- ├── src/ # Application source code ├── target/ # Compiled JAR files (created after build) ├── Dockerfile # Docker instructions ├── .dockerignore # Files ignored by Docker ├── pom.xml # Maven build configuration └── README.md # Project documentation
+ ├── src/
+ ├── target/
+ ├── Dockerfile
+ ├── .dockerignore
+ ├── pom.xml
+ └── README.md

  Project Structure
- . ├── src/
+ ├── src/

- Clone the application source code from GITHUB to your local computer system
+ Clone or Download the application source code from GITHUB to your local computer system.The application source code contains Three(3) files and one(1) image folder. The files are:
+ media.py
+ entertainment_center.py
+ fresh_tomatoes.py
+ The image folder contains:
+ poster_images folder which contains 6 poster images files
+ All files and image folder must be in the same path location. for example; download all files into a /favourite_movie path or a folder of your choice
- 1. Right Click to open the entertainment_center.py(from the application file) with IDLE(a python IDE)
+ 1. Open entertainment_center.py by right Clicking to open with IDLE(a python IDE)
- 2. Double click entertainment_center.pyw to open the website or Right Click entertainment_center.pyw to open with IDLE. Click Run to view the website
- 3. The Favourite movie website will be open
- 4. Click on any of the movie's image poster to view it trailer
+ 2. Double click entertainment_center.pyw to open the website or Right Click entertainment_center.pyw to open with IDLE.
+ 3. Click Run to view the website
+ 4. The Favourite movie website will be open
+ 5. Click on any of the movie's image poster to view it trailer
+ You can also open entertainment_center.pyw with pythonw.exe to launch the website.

-=-=-

Would you give the number of lines of the data that include the string "dockerignore"? Nothing else is wanted.

2